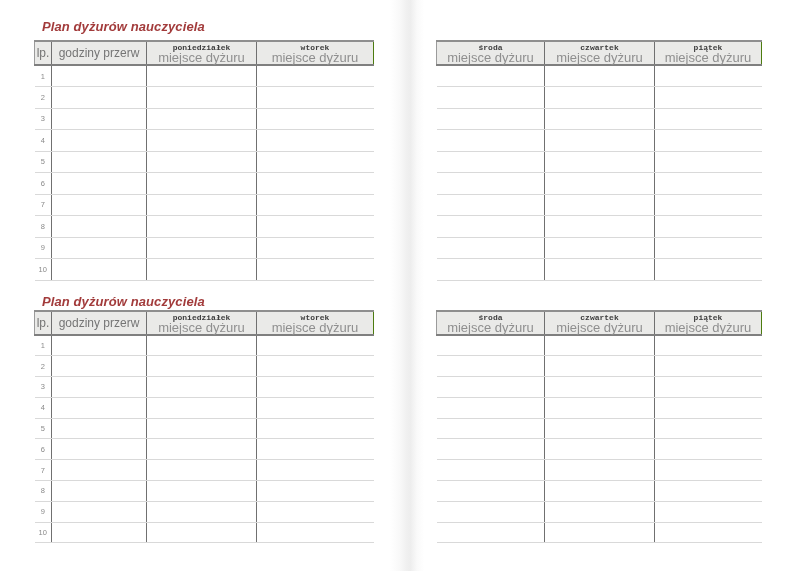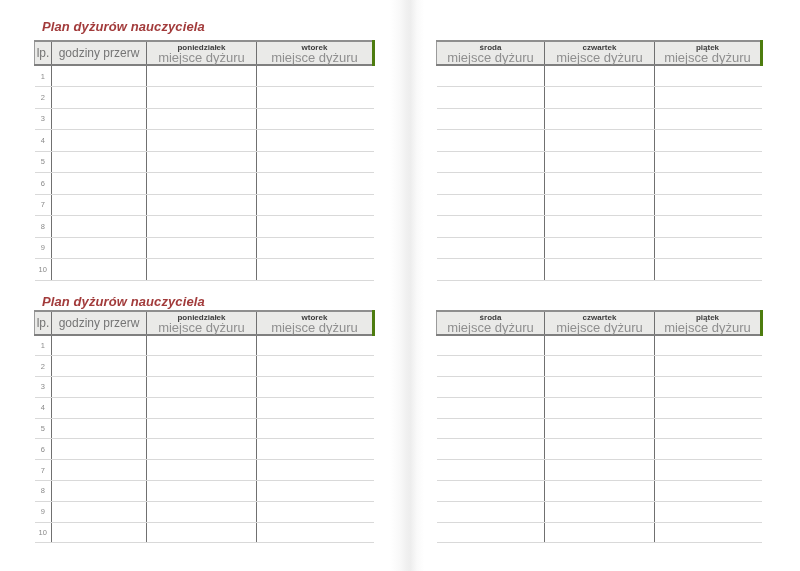--- a/index.html
+++ b/index.html
@@ -43,23 +43,23 @@
   table.duty thead th{
     background:#eaeae8;
     border-top:2px solid #8e8e8e;
     border-bottom:2px solid #7f7f7f;
     border-right:1px solid #707070;
     padding:1px 0 2px 0;
     vertical-align:middle;
     font-weight:normal;
   }
   table.duty thead th:first-child{border-left:1px solid #9b9b9b;}
-  table.duty thead th:last-child{border-right:3px solid #4d7c0f;}
-
-  .h-label{font-size:8px;font-weight:bold;color:#3c3c3c;text-align:center;line-height:10px;}
+  table.duty thead th:last-child{border-right:1px solid #4d7c0f;}
+
+  .h-label{font-size:8px;font-weight:bold;color:#3c3c3c;text-align:center;line-height:10px;font-family:Liberation Mono, monospace;}
   .h-sub{font-size:13px;font-weight:normal;color:#8f8f8f;text-align:center;line-height:9px;}
   th.h-single{font-size:12px;color:#757575;text-align:center;}
 
   table.duty td{
     border-right:1px solid #707070;
     border-bottom:1px solid #d9d9d9;
     padding:0;
   }
   table.duty td:last-child{border-right:none;}
   table.duty td.rownum{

--------------------------------

» ASSIGNMENT:
If any entry holds a picture, drop the picture and copy everything else exactly.

» RESULT OF THE EXERCISE:
--- a/index.html
+++ b/index.html
@@ -43,23 +43,23 @@
   table.duty thead th{
     background:#eaeae8;
     border-top:2px solid #8e8e8e;
     border-bottom:2px solid #7f7f7f;
     border-right:1px solid #707070;
     padding:1px 0 2px 0;
     vertical-align:middle;
     font-weight:normal;
   }
   table.duty thead th:first-child{border-left:1px solid #9b9b9b;}
-  table.duty thead th:last-child{border-right:3px solid #4d7c0f;}
-
-  .h-label{font-size:8px;font-weight:bold;color:#3c3c3c;text-align:center;line-height:10px;}
+  table.duty thead th:last-child{border-right:1px solid #4d7c0f;}
+
+  .h-label{font-size:8px;font-weight:bold;color:#3c3c3c;text-align:center;line-height:10px;font-family:Liberation Mono, monospace;}
   .h-sub{font-size:13px;font-weight:normal;color:#8f8f8f;text-align:center;line-height:9px;}
   th.h-single{font-size:12px;color:#757575;text-align:center;}
 
   table.duty td{
     border-right:1px solid #707070;
     border-bottom:1px solid #d9d9d9;
     padding:0;
   }
   table.duty td:last-child{border-right:none;}
   table.duty td.rownum{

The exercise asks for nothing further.